Each entry should be restated word for word, with all pictures left out.
Data records Start Marker
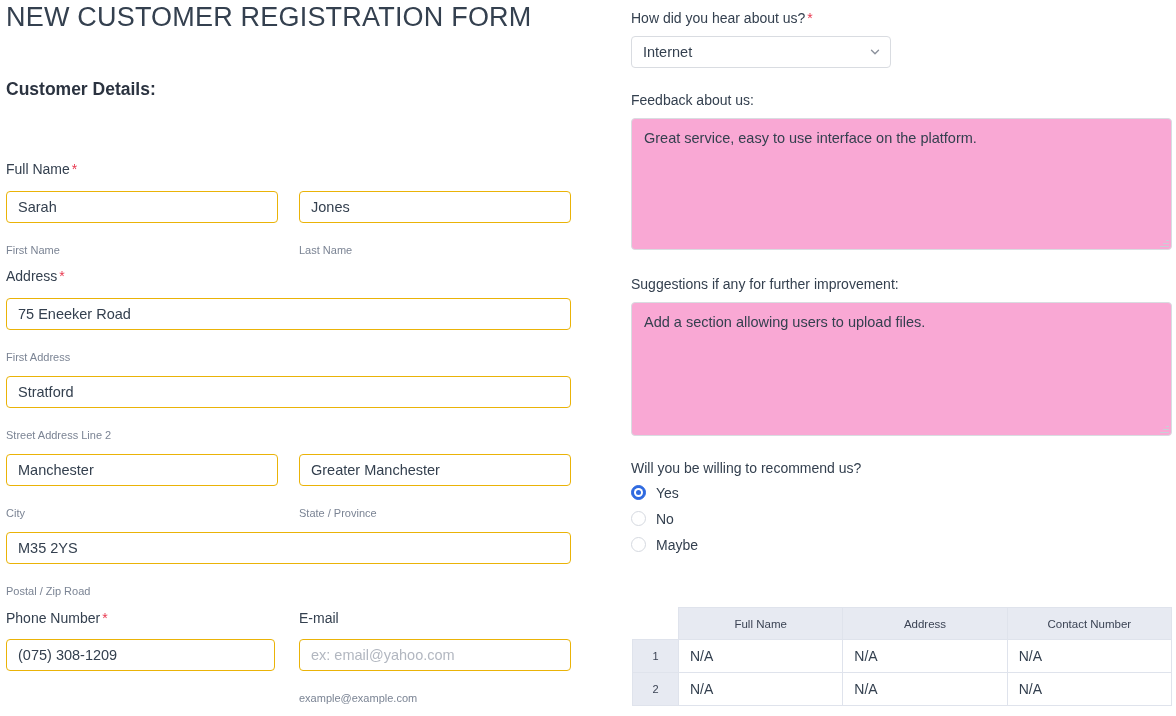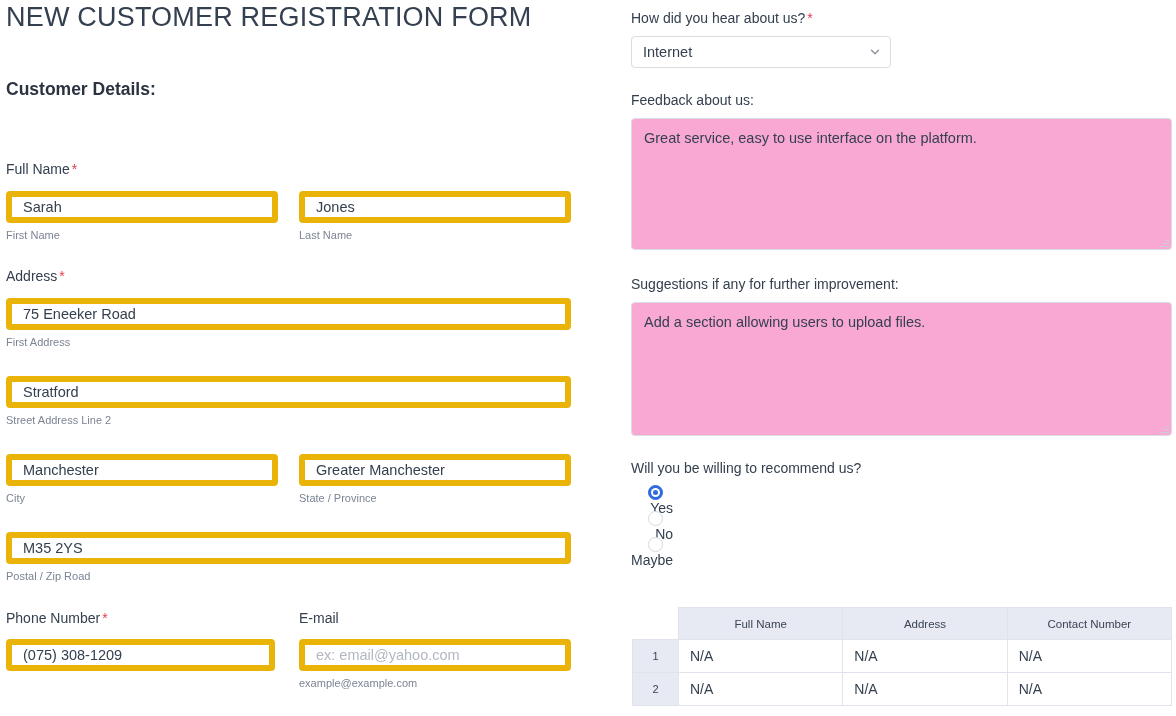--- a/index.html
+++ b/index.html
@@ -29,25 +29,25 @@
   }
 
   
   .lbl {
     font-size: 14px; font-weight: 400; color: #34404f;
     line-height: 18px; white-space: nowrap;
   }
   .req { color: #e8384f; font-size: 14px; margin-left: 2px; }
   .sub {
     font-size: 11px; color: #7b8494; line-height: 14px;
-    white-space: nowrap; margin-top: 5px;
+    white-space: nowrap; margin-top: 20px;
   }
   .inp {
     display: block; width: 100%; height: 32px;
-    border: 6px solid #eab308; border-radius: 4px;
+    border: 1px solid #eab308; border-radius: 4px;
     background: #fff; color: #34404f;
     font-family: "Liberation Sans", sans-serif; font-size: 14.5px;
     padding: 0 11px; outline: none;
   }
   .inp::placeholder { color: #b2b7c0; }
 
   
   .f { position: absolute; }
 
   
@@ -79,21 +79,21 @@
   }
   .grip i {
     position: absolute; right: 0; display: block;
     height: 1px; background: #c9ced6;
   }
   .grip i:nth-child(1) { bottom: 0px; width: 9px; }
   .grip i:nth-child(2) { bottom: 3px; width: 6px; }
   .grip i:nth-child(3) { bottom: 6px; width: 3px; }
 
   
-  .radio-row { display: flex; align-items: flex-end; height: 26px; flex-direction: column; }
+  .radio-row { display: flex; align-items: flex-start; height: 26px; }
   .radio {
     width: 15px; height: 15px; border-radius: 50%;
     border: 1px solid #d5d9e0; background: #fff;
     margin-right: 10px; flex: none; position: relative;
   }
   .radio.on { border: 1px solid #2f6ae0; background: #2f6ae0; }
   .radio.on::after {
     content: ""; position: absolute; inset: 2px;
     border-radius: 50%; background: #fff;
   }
Data records End Marker
Expected answer:
--- a/index.html
+++ b/index.html
@@ -29,25 +29,25 @@
   }
 
   
   .lbl {
     font-size: 14px; font-weight: 400; color: #34404f;
     line-height: 18px; white-space: nowrap;
   }
   .req { color: #e8384f; font-size: 14px; margin-left: 2px; }
   .sub {
     font-size: 11px; color: #7b8494; line-height: 14px;
-    white-space: nowrap; margin-top: 5px;
+    white-space: nowrap; margin-top: 20px;
   }
   .inp {
     display: block; width: 100%; height: 32px;
-    border: 6px solid #eab308; border-radius: 4px;
+    border: 1px solid #eab308; border-radius: 4px;
     background: #fff; color: #34404f;
     font-family: "Liberation Sans", sans-serif; font-size: 14.5px;
     padding: 0 11px; outline: none;
   }
   .inp::placeholder { color: #b2b7c0; }
 
   
   .f { position: absolute; }
 
   
@@ -79,21 +79,21 @@
   }
   .grip i {
     position: absolute; right: 0; display: block;
     height: 1px; background: #c9ced6;
   }
   .grip i:nth-child(1) { bottom: 0px; width: 9px; }
   .grip i:nth-child(2) { bottom: 3px; width: 6px; }
   .grip i:nth-child(3) { bottom: 6px; width: 3px; }
 
   
-  .radio-row { display: flex; align-items: flex-end; height: 26px; flex-direction: column; }
+  .radio-row { display: flex; align-items: flex-start; height: 26px; }
   .radio {
     width: 15px; height: 15px; border-radius: 50%;
     border: 1px solid #d5d9e0; background: #fff;
     margin-right: 10px; flex: none; position: relative;
   }
   .radio.on { border: 1px solid #2f6ae0; background: #2f6ae0; }
   .radio.on::after {
     content: ""; position: absolute; inset: 2px;
     border-radius: 50%; background: #fff;
   }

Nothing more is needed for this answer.